In deze uitspraak van de Rechtbank Zeeland-West-Brabant op 23 oktober 2025, wordt het beroep van eiseres beoordeeld, die stelt dat het UWV niet tijdig heeft beslist op haar bezwaar tegen de afwijzing van haar aanvraag voor een uitkering op grond van de Wet werk en inkomen naar arbeidsvermogen (Wet WIA). Eiseres had op 25 oktober 2024 bezwaar gemaakt tegen het besluit van 16 oktober 2024, maar het UWV heeft niet binnen de wettelijk vereiste termijn van zeventien weken beslist.
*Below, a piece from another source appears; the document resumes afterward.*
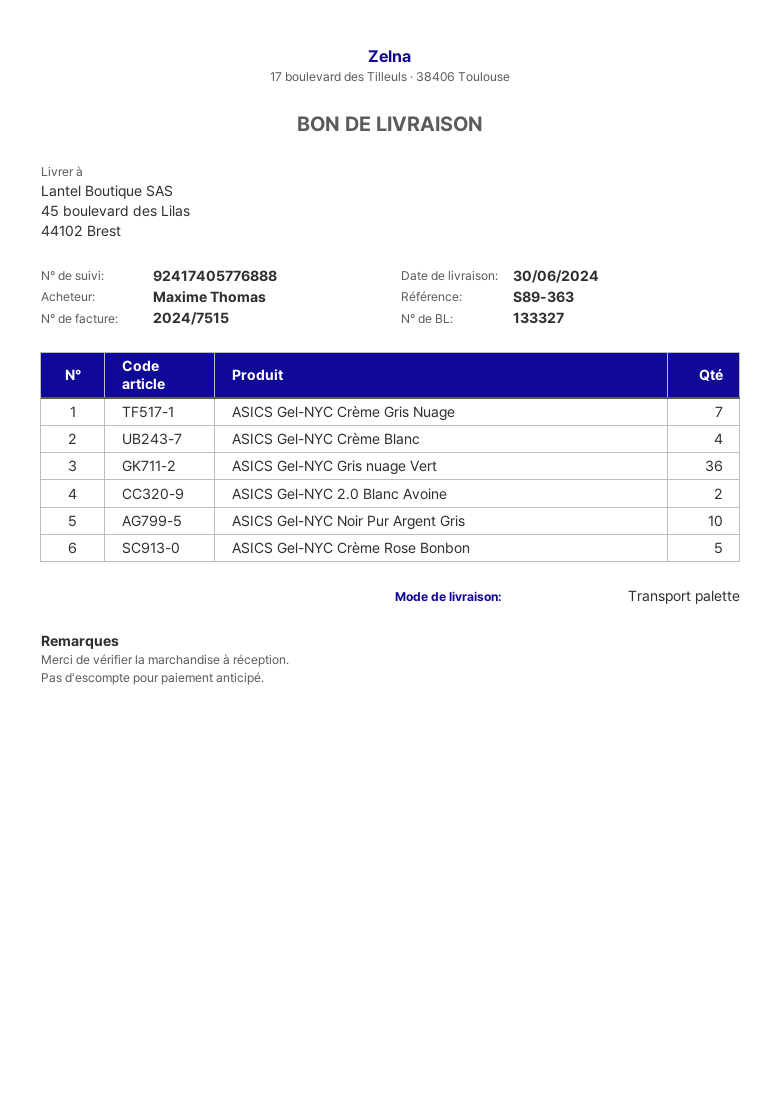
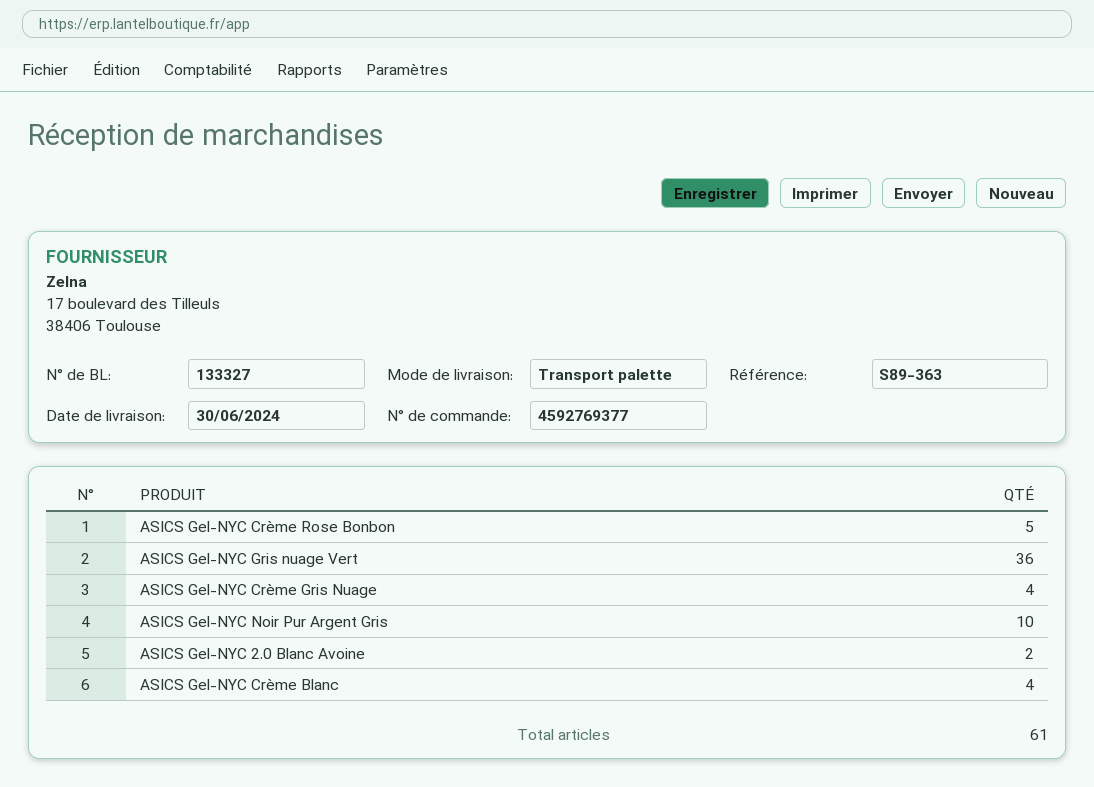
ASICS Gel-NYC Crème Gris Nuage: 7 -> 4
De rechtbank oordeelt dat het beroep kennelijk gegrond is, omdat het UWV de beslistermijn heeft overschreden. De rechtbank doet uitspraak zonder zitting, zoals toegestaan onder artikel 8:54 van de Algemene wet bestuursrecht (Awb).
De rechtbank stelt vast dat eiseres het UWV op 11 juli 2025 in gebreke heeft gesteld, maar dat er sindsdien geen besluit is genomen. De rechtbank legt het UWV een termijn van vier maanden op om alsnog een besluit te nemen op het bezwaar, in plaats van de gebruikelijke termijn van twee weken, om recht te doen aan de zorgvuldigheid van de besluitvorming. Daarnaast wordt het UWV verplicht om een dwangsom van € 100,- per dag te betalen voor elke dag dat de beslistermijn wordt overschreden, met een maximum van € 15.000,-.
De rechtbank concludeert dat het UWV het griffierecht van € 53,- aan eiseres moet vergoeden en dat eiseres recht heeft op een vergoeding van € 453,50 voor haar proceskosten. Deze uitspraak is gedaan door rechter M. Snoeks, in aanwezigheid van griffier I. Ambachtsheer, en is openbaar gemaakt op www.rechtspraak.nl.